* Assignment: Take the line that contains "2022-11-02: none -> 48.56" and every line below it to the end of the entries, and give them again exactly, leaving out any pictures.

═════ Material provided ═════

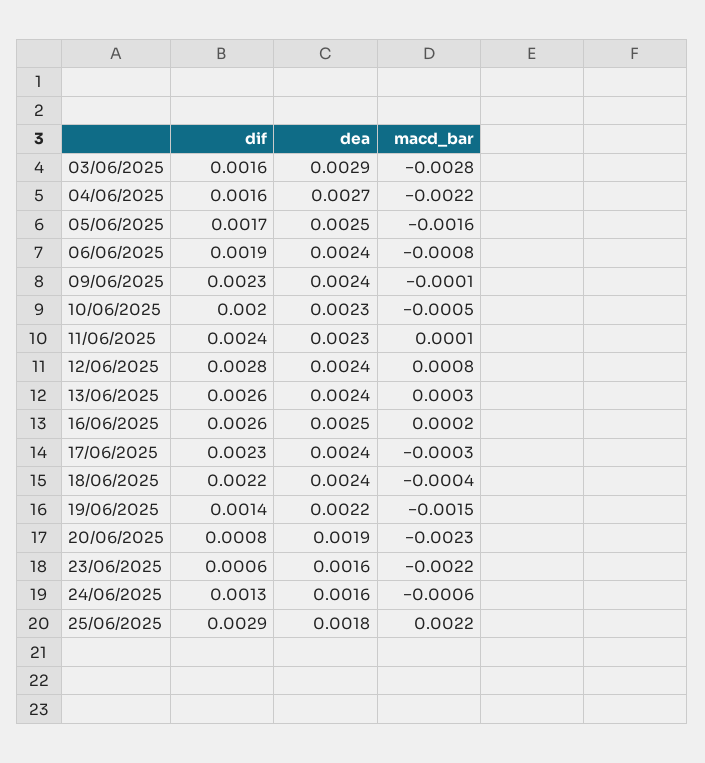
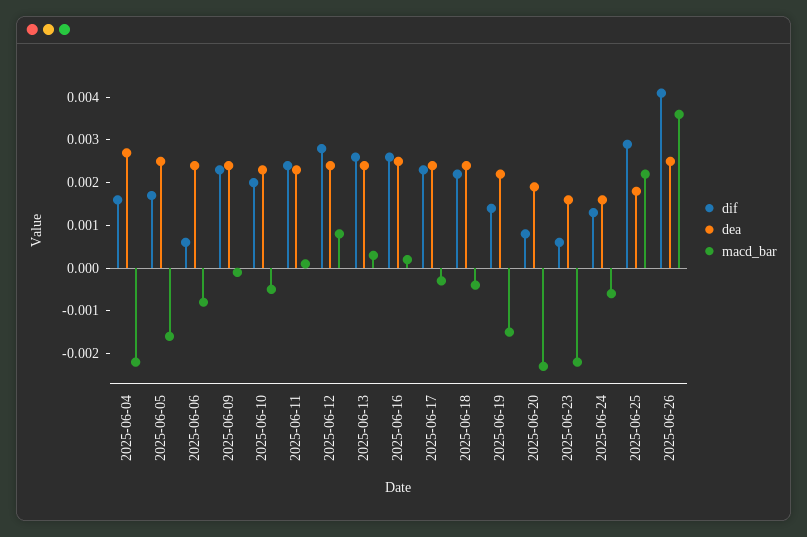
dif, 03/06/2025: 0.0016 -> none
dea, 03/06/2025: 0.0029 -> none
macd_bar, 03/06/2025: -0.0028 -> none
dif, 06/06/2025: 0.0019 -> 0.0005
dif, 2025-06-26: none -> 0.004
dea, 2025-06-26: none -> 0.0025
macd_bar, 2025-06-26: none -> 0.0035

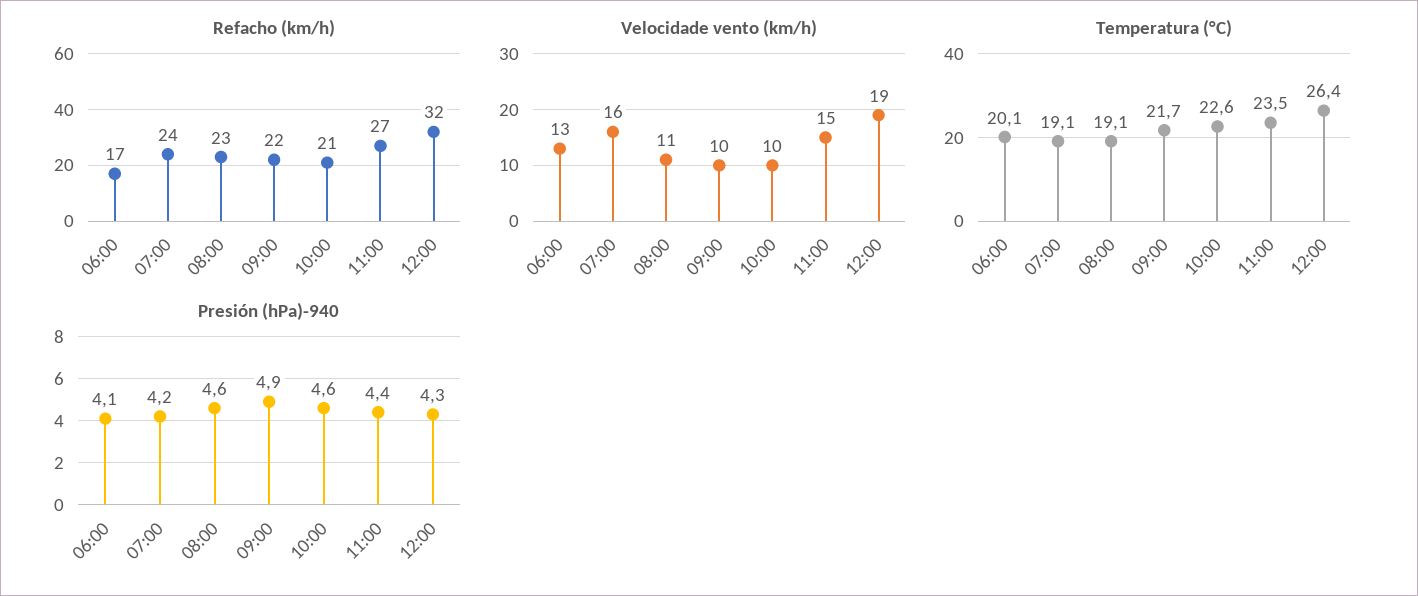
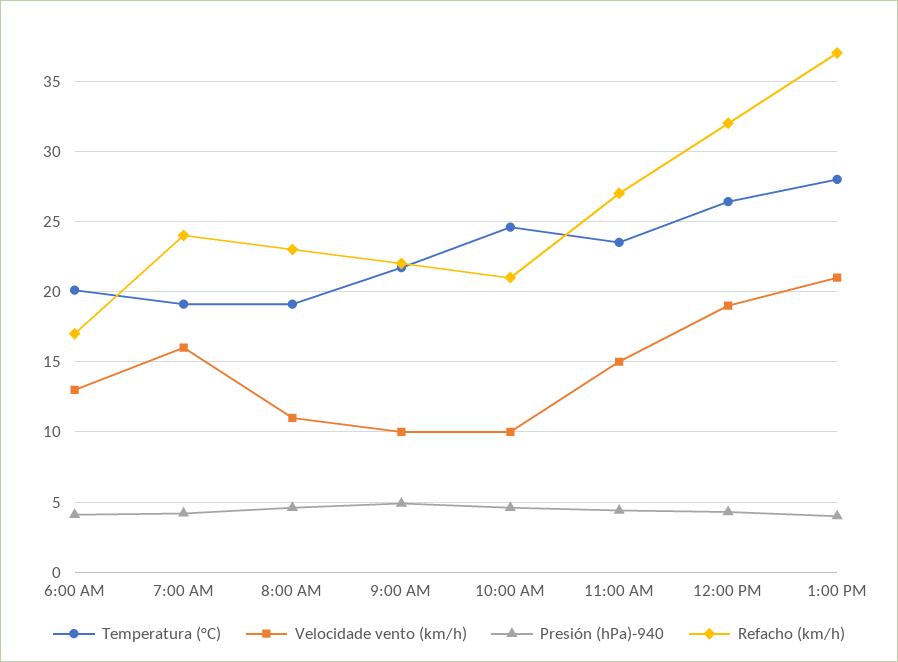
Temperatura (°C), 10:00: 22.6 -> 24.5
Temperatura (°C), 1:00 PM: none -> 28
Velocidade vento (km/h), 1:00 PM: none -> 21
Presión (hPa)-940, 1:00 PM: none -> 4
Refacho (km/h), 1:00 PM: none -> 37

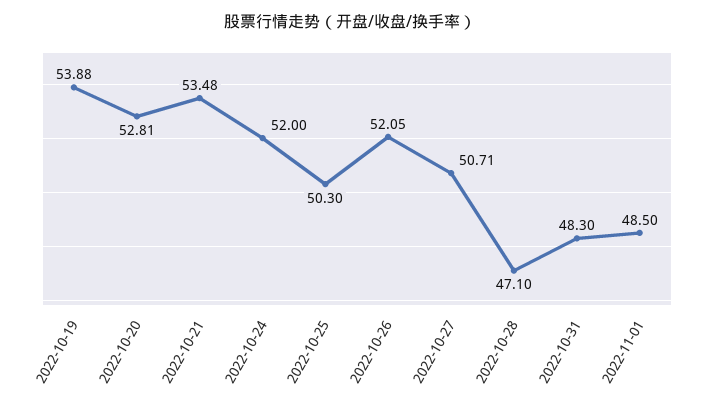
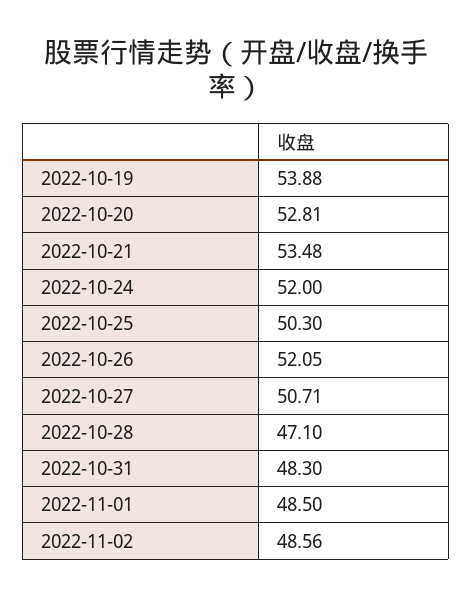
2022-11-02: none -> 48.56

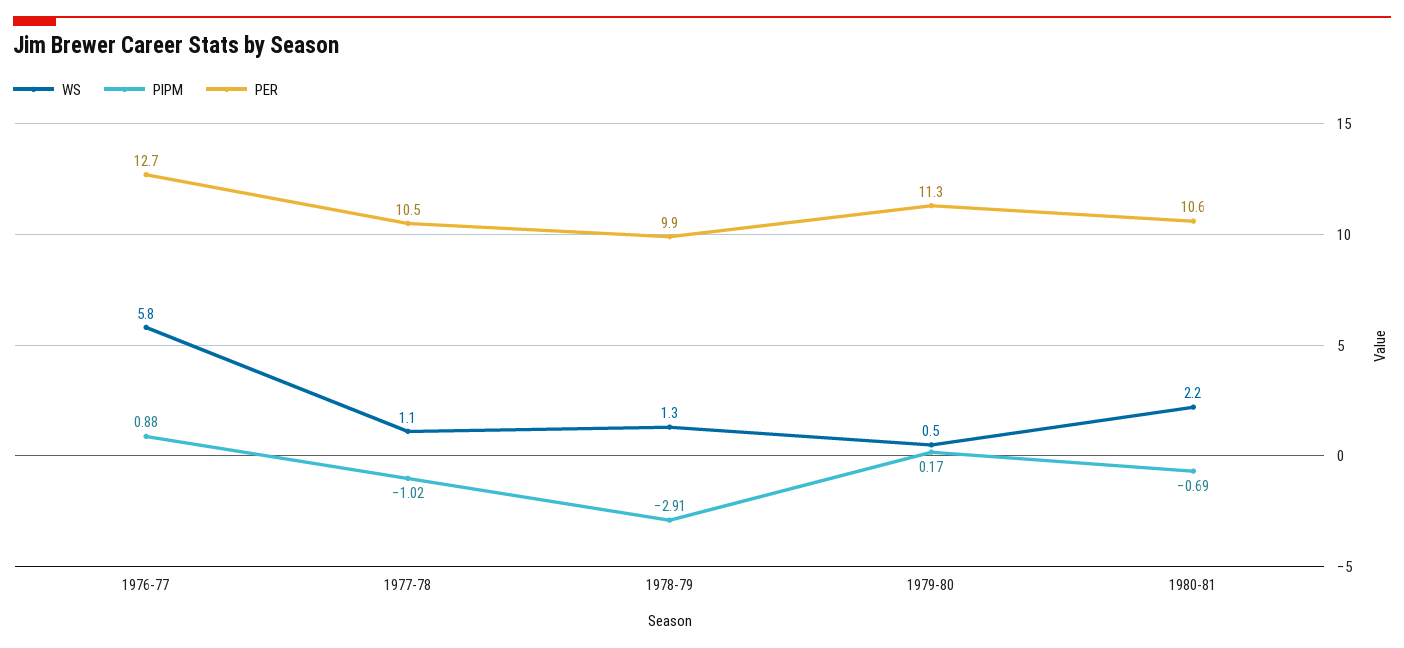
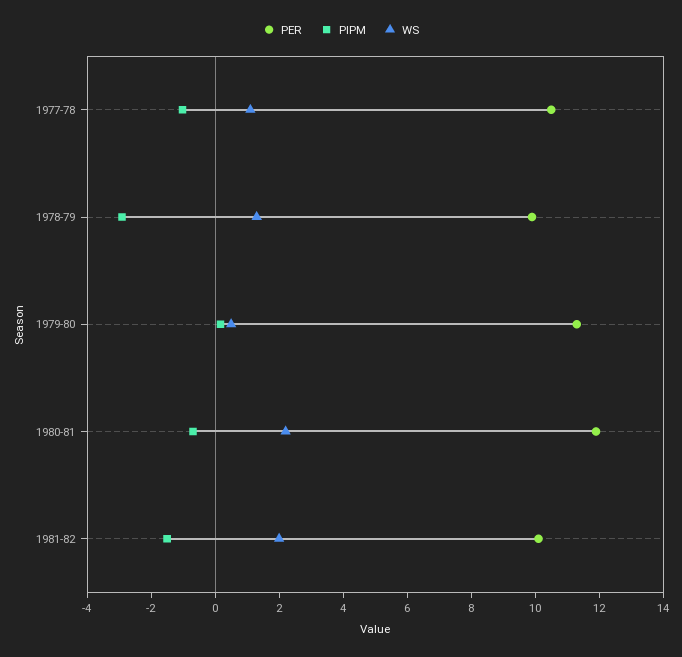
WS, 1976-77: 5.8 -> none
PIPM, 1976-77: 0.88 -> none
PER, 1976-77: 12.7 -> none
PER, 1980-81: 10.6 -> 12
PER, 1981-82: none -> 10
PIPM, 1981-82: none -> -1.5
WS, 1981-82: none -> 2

═════

* Result of the task:
2022-11-02: none -> 48.56

WS, 1976-77: 5.8 -> none
PIPM, 1976-77: 0.88 -> none
PER, 1976-77: 12.7 -> none
PER, 1980-81: 10.6 -> 12
PER, 1981-82: none -> 10
PIPM, 1981-82: none -> -1.5
WS, 1981-82: none -> 2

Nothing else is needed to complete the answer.